China: Ming Yang Profit Down 8,7 pct

Business & Finance

China: Ming Yang Profit Down 8,7 pct

China Ming Yang Wind Power Group Limited (“Ming Yang” or the “Company”), a leading wind turbine manufacturer in China, today announced its unaudited financial results for the fourth quarter and full year ended December 31, 2011.

 Fourth Quarter 2011 Financial Highlights:

Total wind turbine generators (“WTGs”) commissioned amounted to an equivalent wind power project output of 250.5MW, or 167 units of 1.5MW WTGs, representing a decrease of 34.0% compared to Q4 2010.

Total revenue was RMB808.3 million (US$128.4 million), representing a decrease of 52.8% compared to Q4 2010.

Gross profit was RMB56.6 million (US$9.0 million), representing a decrease of 85.2% compared to Q4 2010. Gross margin was 7.0% for Q4 2011, compared to 22.3% in Q4 2010.

Total comprehensive loss was RMB128.7 million (US$20.5 million), compared to a total comprehensive income of RMB212.2 million in Q4 2010.

Basic and diluted loss per share was RMB0.96 (US$0.15), compared to basic and diluted earnings per share of RMB1.83 for Q4 2010.

 Full Year 2011 Financial Highlights:

Total WTGs commissioned amounted to an equivalent wind power project output of 1,470MW, or 980 units of 1.5MW WTGs, representing an increase of 22.2% compared to 2010.

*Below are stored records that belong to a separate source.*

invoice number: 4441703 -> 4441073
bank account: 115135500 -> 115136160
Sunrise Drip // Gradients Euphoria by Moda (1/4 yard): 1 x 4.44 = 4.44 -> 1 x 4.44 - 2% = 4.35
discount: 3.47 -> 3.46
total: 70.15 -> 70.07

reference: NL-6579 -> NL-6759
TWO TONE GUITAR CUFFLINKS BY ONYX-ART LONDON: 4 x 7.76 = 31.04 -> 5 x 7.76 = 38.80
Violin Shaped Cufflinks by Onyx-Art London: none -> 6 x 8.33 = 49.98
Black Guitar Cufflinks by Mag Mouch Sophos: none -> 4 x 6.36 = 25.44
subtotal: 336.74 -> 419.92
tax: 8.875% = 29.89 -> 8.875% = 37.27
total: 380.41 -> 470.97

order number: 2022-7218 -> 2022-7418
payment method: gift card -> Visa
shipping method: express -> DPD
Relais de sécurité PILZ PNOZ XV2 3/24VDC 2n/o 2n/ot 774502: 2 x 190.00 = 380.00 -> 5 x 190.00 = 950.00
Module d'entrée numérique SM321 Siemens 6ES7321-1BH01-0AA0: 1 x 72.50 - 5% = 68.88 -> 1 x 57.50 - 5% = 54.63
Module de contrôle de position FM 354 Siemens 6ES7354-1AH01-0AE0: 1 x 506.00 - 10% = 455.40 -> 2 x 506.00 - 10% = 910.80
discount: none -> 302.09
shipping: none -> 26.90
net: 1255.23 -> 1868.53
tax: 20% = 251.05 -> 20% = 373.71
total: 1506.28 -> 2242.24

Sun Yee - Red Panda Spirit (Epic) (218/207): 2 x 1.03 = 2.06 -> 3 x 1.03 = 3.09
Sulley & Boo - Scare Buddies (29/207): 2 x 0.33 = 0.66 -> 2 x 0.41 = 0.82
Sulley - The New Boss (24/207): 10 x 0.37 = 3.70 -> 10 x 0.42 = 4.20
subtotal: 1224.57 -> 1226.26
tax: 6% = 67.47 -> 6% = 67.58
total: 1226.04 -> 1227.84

Total revenue was RMB5,515.8 million (US$876.4 million), compared to RMB5,517.8 million in 2010.

Gross profit was RMB993.1 million (US$157.8 million), representing a decrease of 8.7% compared to 2010. Gross margin was 18.0%, compared to 19.7% in 2010.

Profit for the year was RMB292.3 million (US$46.4 million), representing a decrease of 58.8% compared to 2010.

Total comprehensive income was RMB253.1 million (US$40.2 million), representing a decrease of 63.3% compared to 2010.

Basic and diluted earnings per share was RMB2.35 (US$0.37), compared to RMB6.61 for 2010.

 Recent Developments

On January 17, 2012, the Company announced the registration and issuance of up to RMB1.0 billion RMB-denominated unsecured three-year medium-term notes. The notes have a fixed annual interest rate of 8.5% and will mature on January 12, 2015.

On February 7, 2012, the Company announced that it had signed engineering, procurement and construction (“EPC”) contracts for an aggregate of 125 MW wind power projects in Bulgaria, and had shipped the first batch of its WTGs under the EPC contracts in the same month.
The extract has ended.